# Data shown:
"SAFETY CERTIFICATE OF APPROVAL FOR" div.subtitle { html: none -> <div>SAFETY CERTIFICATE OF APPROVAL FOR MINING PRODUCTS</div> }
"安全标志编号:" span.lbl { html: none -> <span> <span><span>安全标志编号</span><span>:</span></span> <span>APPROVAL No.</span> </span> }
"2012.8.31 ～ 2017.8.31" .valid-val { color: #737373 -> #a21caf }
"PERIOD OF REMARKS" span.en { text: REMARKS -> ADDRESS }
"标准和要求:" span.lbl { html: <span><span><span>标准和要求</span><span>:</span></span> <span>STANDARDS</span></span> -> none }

==

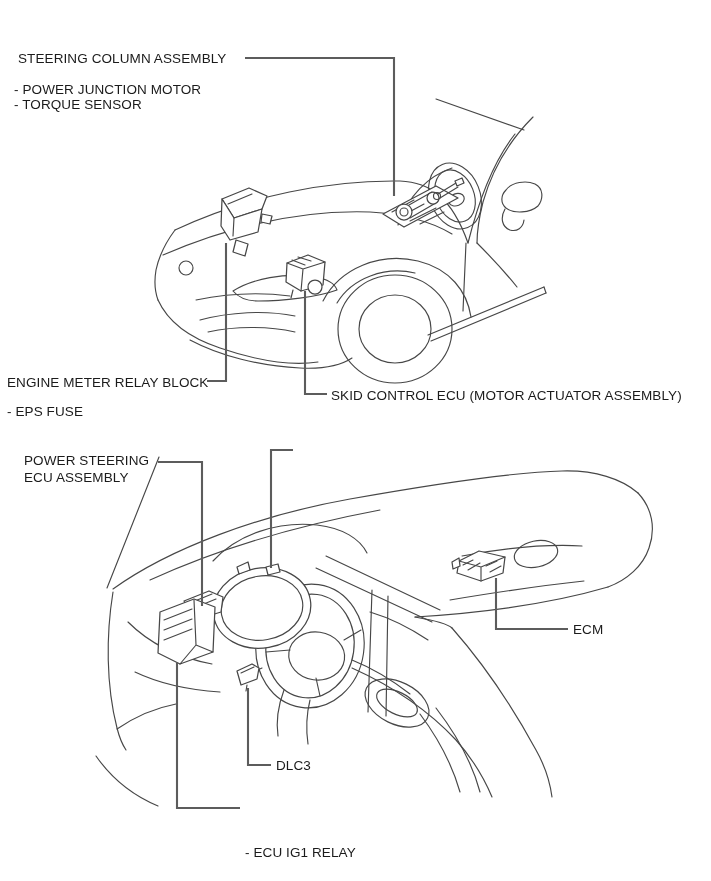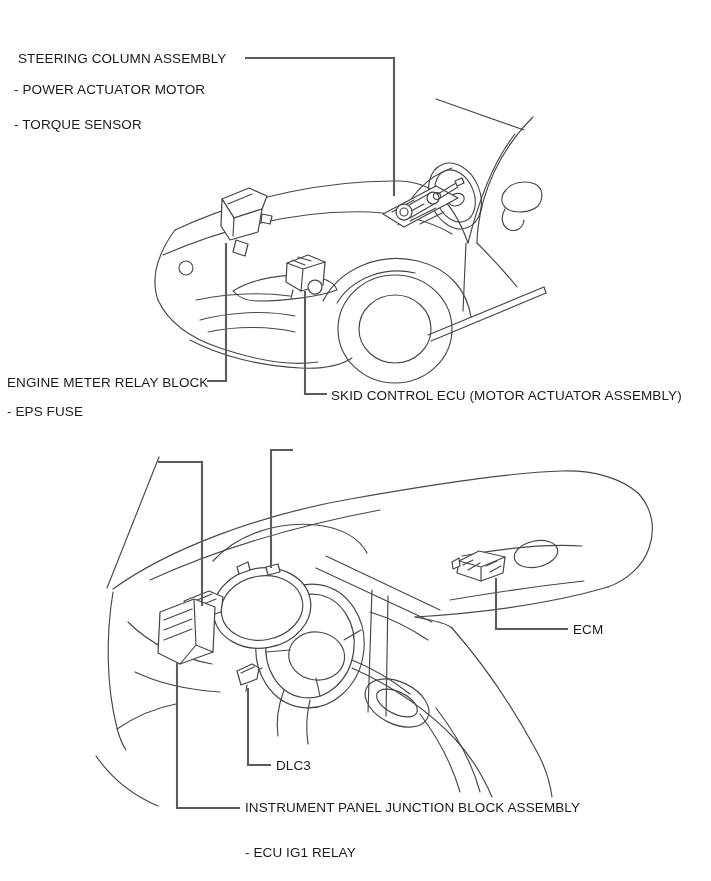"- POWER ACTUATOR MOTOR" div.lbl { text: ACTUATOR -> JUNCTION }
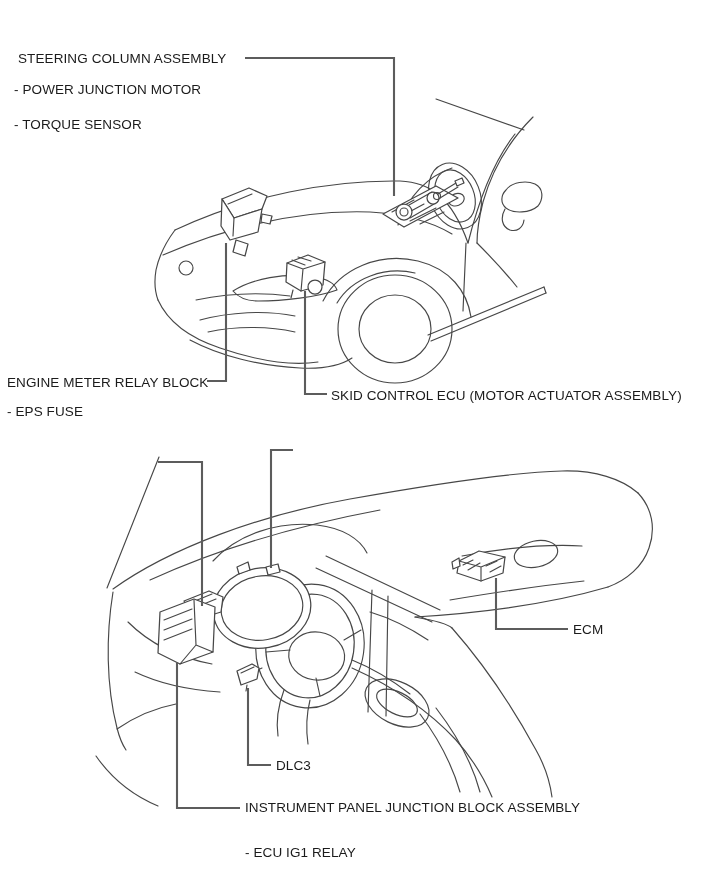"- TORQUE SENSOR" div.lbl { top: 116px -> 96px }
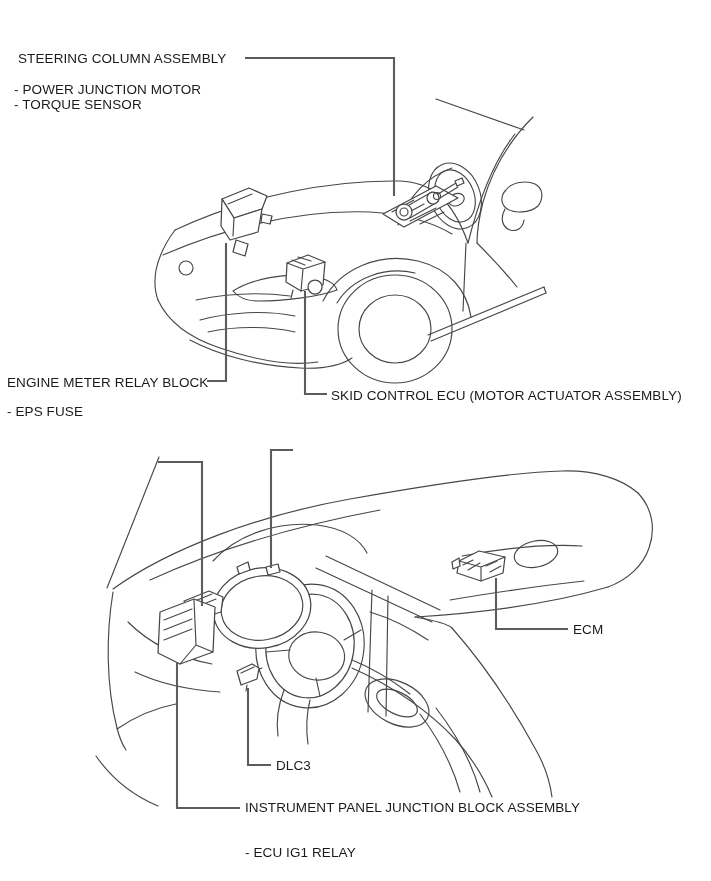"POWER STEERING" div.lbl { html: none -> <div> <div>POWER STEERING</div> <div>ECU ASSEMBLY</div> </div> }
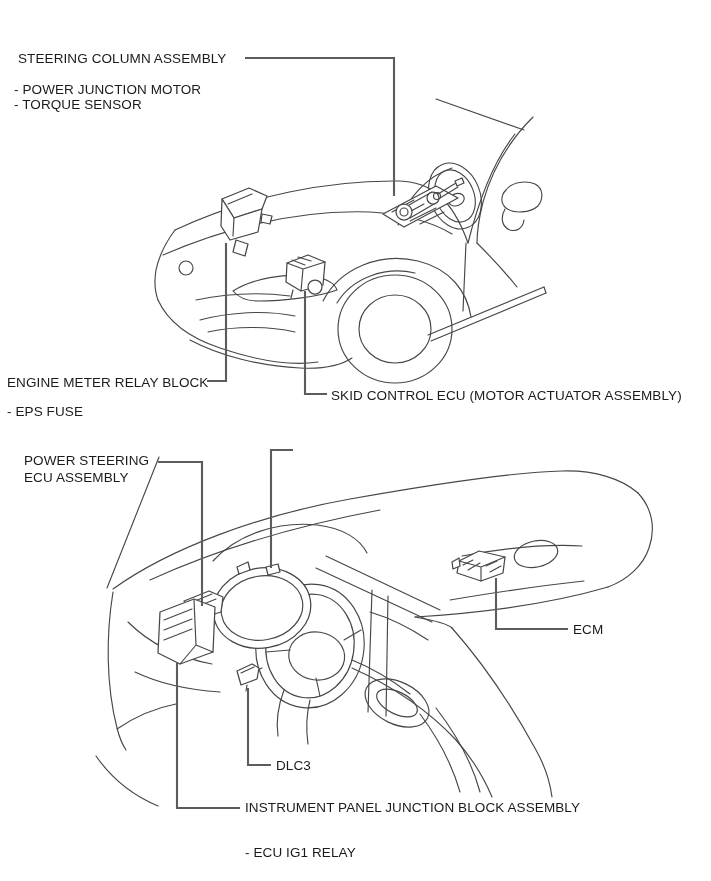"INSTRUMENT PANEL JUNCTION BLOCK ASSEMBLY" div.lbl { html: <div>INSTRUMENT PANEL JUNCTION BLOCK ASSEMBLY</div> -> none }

# Instructions for the task:
From the records above, transcribe exactly the run of lines that opens with the line holding "none -> <span>" and closes with the line holding "text: REMARKS ->", both included.

# Answer:
"安全标志编号:" span.lbl { html: none -> <span> <span><span>安全标志编号</span><span>:</span></span> <span>APPROVAL No.</span> </span> }
"2012.8.31 ～ 2017.8.31" .valid-val { color: #737373 -> #a21caf }
"PERIOD OF REMARKS" span.en { text: REMARKS -> ADDRESS }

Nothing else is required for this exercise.